# [Task]
Whenever the string "center" turns up in a line below, that line should be copied.

(Input Opens)

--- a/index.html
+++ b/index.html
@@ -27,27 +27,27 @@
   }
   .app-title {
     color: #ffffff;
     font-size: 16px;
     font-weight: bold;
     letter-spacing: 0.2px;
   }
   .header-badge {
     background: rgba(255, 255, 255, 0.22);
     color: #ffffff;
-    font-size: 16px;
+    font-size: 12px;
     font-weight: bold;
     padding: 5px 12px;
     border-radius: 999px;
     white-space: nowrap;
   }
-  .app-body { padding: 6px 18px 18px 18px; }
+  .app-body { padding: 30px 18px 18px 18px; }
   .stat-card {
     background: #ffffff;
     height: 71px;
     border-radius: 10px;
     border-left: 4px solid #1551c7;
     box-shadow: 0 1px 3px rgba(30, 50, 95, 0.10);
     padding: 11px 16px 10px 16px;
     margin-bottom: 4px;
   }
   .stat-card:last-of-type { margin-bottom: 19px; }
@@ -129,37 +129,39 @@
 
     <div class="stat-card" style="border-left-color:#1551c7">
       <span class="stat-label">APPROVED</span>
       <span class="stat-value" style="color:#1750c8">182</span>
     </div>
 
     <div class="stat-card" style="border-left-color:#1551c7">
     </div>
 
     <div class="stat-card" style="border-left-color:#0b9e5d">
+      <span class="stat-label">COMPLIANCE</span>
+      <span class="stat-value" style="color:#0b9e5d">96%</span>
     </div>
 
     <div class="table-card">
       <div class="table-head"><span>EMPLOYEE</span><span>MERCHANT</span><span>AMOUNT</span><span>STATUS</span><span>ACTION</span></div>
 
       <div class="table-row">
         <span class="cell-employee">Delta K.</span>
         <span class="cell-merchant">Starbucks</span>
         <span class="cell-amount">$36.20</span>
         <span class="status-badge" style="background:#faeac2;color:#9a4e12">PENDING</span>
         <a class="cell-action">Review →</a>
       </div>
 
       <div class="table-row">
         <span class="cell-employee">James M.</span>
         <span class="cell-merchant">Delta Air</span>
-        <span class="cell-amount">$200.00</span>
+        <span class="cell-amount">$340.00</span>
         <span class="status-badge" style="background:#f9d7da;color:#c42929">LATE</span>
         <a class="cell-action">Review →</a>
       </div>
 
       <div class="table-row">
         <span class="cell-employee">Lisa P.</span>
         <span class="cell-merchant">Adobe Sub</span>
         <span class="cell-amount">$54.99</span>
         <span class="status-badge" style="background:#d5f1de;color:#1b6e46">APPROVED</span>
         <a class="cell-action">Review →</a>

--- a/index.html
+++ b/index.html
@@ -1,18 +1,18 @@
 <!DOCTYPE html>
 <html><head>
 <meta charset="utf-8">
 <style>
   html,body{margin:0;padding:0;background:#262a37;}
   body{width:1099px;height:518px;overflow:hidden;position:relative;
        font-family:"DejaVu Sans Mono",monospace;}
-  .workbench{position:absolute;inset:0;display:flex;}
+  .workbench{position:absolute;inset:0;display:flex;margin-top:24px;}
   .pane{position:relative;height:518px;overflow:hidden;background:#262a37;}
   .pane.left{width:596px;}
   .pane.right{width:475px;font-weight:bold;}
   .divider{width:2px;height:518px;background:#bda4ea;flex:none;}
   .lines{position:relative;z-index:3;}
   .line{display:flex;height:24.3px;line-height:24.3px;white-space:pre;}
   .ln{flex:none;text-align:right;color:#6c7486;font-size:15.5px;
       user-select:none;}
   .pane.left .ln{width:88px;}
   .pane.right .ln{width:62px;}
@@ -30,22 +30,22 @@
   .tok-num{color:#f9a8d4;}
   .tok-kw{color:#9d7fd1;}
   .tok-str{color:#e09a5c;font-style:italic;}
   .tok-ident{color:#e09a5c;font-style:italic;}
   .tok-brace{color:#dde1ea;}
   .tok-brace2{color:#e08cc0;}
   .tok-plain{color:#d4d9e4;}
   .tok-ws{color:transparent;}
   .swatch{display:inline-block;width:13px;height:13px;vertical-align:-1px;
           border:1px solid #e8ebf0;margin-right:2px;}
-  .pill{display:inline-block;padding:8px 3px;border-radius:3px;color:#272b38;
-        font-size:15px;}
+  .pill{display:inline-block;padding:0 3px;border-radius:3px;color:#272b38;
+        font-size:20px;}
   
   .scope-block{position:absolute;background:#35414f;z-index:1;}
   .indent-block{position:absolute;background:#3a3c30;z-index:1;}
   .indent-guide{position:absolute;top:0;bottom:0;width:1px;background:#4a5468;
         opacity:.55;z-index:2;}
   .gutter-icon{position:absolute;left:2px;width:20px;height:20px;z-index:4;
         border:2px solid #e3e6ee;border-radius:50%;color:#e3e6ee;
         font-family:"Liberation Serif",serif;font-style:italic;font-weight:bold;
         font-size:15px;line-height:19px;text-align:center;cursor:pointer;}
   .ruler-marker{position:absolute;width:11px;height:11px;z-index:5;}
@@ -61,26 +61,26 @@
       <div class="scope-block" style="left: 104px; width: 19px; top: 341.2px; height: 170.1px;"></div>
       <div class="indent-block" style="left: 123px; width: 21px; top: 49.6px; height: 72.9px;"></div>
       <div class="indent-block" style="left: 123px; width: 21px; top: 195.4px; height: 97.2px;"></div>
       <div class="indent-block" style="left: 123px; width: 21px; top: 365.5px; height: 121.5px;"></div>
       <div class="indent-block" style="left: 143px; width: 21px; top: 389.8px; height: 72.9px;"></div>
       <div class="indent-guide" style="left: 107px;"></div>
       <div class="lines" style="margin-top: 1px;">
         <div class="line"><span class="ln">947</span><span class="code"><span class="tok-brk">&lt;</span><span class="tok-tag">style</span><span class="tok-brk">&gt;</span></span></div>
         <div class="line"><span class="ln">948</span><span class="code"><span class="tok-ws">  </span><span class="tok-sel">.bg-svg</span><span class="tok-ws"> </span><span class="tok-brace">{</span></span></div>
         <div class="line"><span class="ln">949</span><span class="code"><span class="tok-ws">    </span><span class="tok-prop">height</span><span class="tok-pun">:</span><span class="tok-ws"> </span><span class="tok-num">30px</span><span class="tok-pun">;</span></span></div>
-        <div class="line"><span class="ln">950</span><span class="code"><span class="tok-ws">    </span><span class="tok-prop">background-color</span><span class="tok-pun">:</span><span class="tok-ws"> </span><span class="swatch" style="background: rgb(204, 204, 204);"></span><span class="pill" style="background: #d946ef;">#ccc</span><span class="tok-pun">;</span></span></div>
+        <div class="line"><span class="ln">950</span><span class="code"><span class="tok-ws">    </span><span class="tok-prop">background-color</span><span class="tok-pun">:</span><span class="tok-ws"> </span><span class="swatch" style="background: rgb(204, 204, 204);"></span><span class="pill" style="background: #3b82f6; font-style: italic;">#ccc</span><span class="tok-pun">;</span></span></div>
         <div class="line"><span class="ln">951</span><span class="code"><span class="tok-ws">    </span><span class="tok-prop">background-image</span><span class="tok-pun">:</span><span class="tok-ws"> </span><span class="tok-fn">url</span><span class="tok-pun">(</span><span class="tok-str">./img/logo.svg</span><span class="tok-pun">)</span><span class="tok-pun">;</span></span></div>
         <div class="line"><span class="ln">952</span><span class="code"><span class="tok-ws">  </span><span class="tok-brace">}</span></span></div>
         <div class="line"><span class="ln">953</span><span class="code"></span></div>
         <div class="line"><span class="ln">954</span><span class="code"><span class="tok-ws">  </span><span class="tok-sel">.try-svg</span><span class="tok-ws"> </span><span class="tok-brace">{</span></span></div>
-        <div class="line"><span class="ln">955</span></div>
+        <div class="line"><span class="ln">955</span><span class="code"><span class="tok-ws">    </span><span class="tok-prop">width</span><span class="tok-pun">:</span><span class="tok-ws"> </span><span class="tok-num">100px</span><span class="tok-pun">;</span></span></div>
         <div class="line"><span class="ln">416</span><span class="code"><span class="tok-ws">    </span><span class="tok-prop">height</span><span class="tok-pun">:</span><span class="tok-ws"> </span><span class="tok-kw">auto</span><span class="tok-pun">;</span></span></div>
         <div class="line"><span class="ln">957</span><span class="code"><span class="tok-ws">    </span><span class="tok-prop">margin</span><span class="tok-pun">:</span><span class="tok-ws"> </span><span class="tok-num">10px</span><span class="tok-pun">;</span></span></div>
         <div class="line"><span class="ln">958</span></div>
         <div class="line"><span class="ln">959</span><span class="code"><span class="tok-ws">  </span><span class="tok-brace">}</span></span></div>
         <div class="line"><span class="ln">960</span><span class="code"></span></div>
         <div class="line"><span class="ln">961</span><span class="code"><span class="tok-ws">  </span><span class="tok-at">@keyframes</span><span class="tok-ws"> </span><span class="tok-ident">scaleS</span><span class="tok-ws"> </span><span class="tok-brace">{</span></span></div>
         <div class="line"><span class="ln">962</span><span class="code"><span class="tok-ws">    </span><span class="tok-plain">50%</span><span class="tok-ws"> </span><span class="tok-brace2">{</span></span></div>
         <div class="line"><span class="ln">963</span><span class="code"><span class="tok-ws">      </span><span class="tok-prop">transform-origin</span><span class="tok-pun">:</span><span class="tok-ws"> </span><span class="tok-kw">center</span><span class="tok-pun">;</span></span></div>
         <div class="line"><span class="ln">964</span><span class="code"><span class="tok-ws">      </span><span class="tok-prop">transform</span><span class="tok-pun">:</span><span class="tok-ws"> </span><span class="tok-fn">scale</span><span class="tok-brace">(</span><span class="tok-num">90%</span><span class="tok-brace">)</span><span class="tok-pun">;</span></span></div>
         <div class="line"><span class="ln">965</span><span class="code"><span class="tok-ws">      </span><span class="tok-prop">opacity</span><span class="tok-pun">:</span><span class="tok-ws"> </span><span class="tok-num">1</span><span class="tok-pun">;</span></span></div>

(Input Closes)

# [Finished task]
         font-size:15px;line-height:19px;text-align:center;cursor:pointer;}
         <div class="line"><span class="ln">963</span><span class="code"><span class="tok-ws">      </span><span class="tok-prop">transform-origin</span><span class="tok-pun">:</span><span class="tok-ws"> </span><span class="tok-kw">center</span><span class="tok-pun">;</span></span></div>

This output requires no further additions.